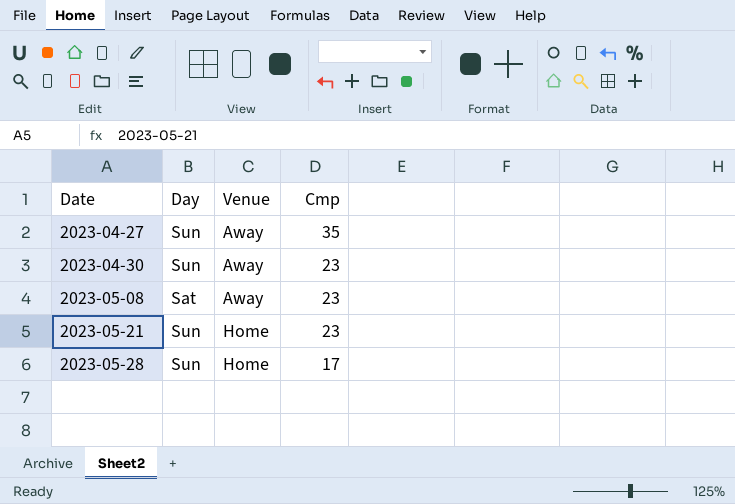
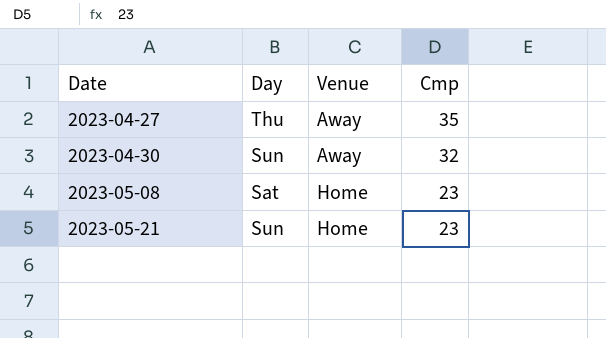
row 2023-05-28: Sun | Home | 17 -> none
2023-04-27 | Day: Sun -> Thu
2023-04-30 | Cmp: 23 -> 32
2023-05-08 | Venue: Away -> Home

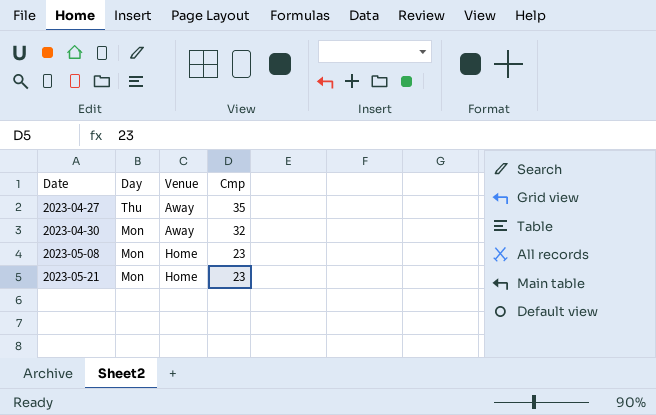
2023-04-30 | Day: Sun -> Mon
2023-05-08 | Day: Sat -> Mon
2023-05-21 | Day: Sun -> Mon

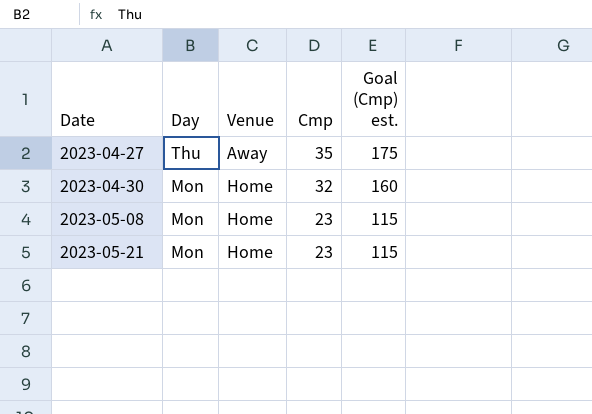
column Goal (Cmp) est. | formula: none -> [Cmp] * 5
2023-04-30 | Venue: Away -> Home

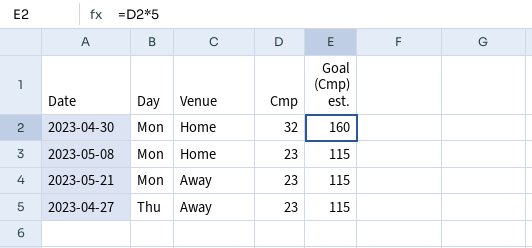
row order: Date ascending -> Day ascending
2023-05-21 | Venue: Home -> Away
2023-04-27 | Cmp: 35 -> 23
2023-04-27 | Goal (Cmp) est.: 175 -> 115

○ ○ ○ ○ ○ ○ ○

- What is expected
Where a record above holds a picture, drop the picture and print the rest exactly.

- Task answer
row 2023-05-28: Sun | Home | 17 -> none
2023-04-27 | Day: Sun -> Thu
2023-04-30 | Cmp: 23 -> 32
2023-05-08 | Venue: Away -> Home

2023-04-30 | Day: Sun -> Mon
2023-05-08 | Day: Sat -> Mon
2023-05-21 | Day: Sun -> Mon

column Goal (Cmp) est. | formula: none -> [Cmp] * 5
2023-04-30 | Venue: Away -> Home

row order: Date ascending -> Day ascending
2023-05-21 | Venue: Home -> Away
2023-04-27 | Cmp: 35 -> 23
2023-04-27 | Goal (Cmp) est.: 175 -> 115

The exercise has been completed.